- Try it
What lines of the data below hold "none"? Show them.

- The data

☆ ☆ ☆ ☆ ☆

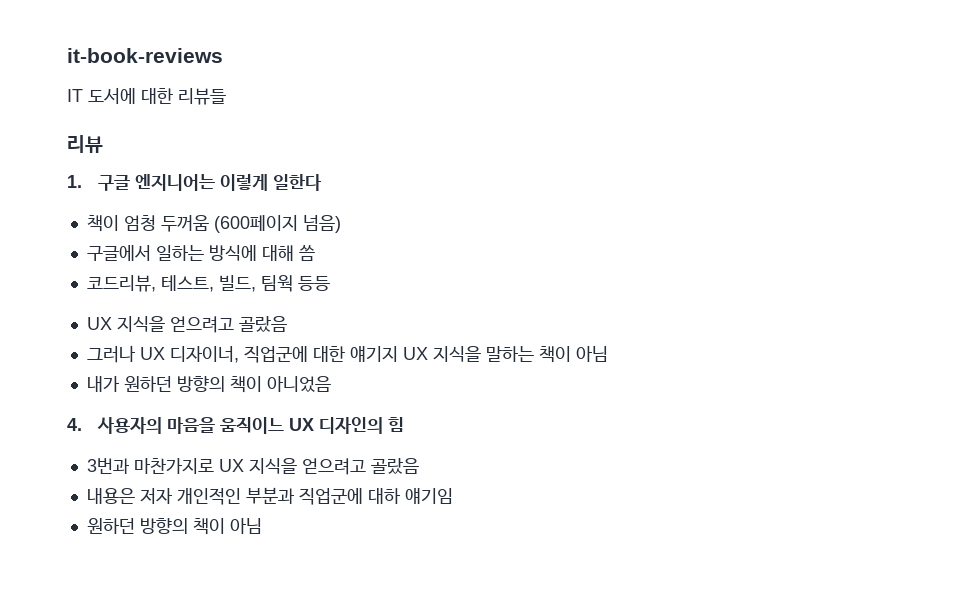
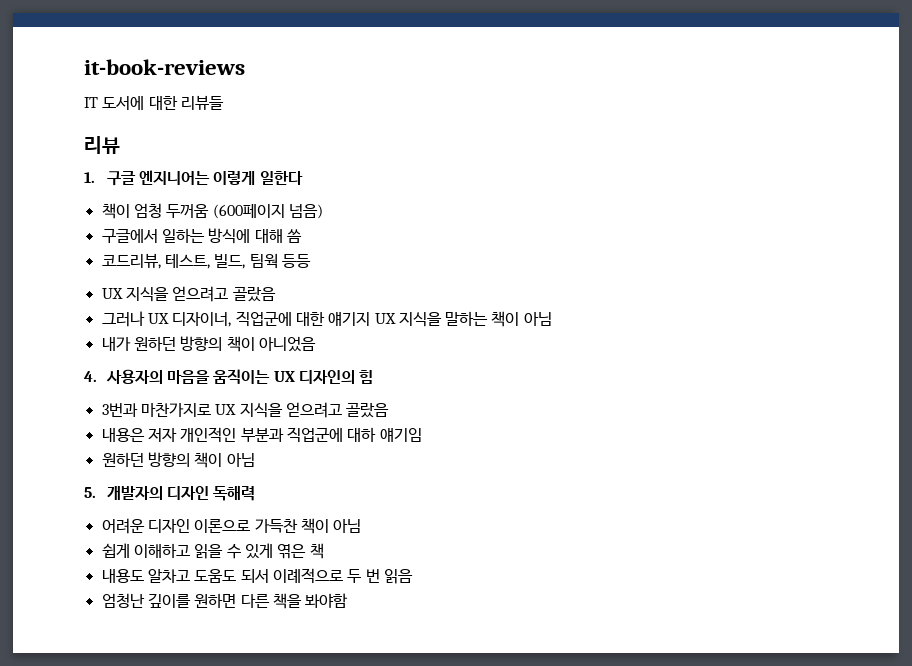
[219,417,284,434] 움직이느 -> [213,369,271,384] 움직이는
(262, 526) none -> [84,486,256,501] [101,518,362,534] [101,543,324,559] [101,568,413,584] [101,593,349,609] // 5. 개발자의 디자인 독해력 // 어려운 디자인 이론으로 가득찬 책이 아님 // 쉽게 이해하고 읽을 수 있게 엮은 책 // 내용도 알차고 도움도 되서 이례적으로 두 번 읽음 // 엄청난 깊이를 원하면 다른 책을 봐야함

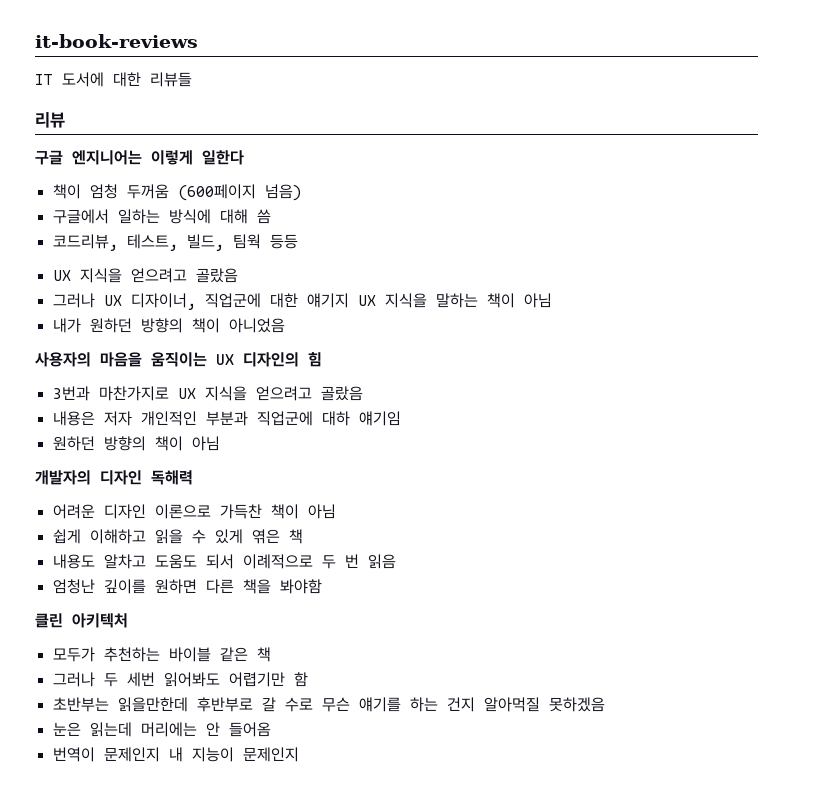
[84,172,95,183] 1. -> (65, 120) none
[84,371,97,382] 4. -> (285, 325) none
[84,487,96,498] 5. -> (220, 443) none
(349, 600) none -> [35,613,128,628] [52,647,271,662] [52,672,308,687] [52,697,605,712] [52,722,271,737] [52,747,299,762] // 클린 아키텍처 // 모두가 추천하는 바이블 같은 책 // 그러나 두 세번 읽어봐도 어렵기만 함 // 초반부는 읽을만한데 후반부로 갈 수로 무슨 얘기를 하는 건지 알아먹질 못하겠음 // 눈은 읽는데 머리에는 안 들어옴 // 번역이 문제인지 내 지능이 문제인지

☆ ☆ ☆ ☆ ☆

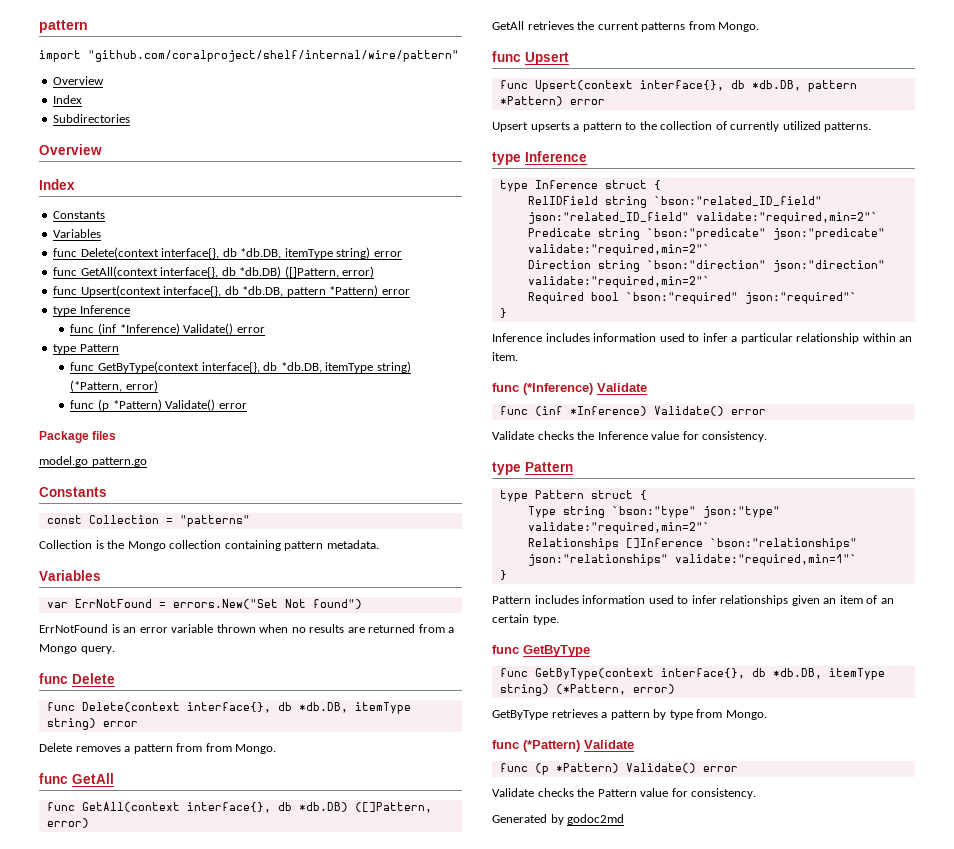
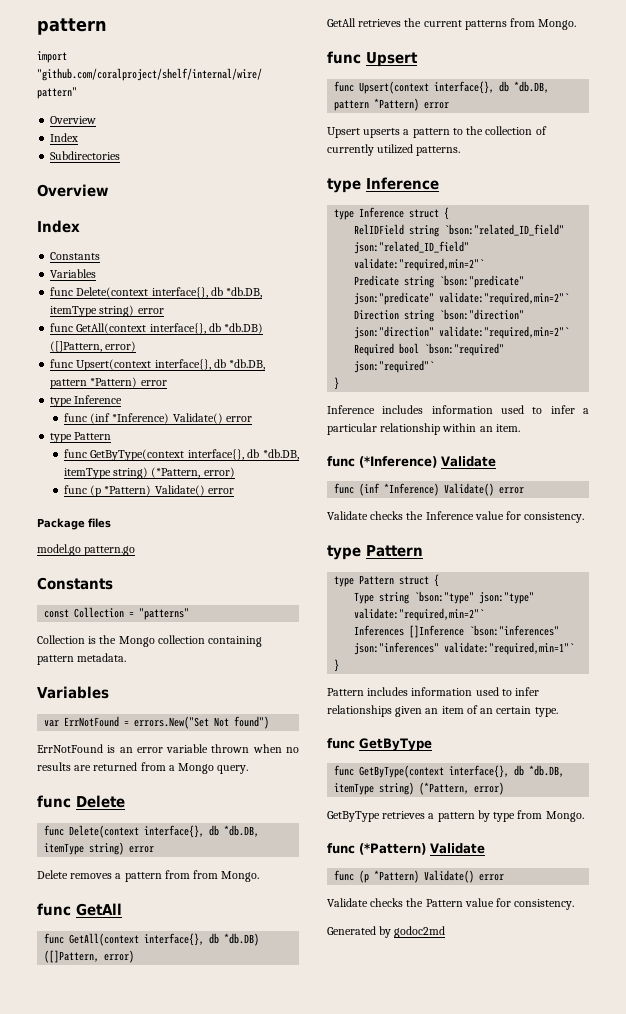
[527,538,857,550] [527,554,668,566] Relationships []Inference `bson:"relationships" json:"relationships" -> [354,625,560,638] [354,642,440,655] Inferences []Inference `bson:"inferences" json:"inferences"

☆ ☆ ☆ ☆ ☆

- Exercise result
(262, 526) none -> [84,486,256,501] [101,518,362,534] [101,543,324,559] [101,568,413,584] [101,593,349,609] // 5. 개발자의 디자인 독해력 // 어려운 디자인 이론으로 가득찬 책이 아님 // 쉽게 이해하고 읽을 수 있게 엮은 책 // 내용도 알차고 도움도 되서 이례적으로 두 번 읽음 // 엄청난 깊이를 원하면 다른 책을 봐야함
[84,172,95,183] 1. -> (65, 120) none
[84,371,97,382] 4. -> (285, 325) none
[84,487,96,498] 5. -> (220, 443) none
(349, 600) none -> [35,613,128,628] [52,647,271,662] [52,672,308,687] [52,697,605,712] [52,722,271,737] [52,747,299,762] // 클린 아키텍처 // 모두가 추천하는 바이블 같은 책 // 그러나 두 세번 읽어봐도 어렵기만 함 // 초반부는 읽을만한데 후반부로 갈 수로 무슨 얘기를 하는 건지 알아먹질 못하겠음 // 눈은 읽는데 머리에는 안 들어옴 // 번역이 문제인지 내 지능이 문제인지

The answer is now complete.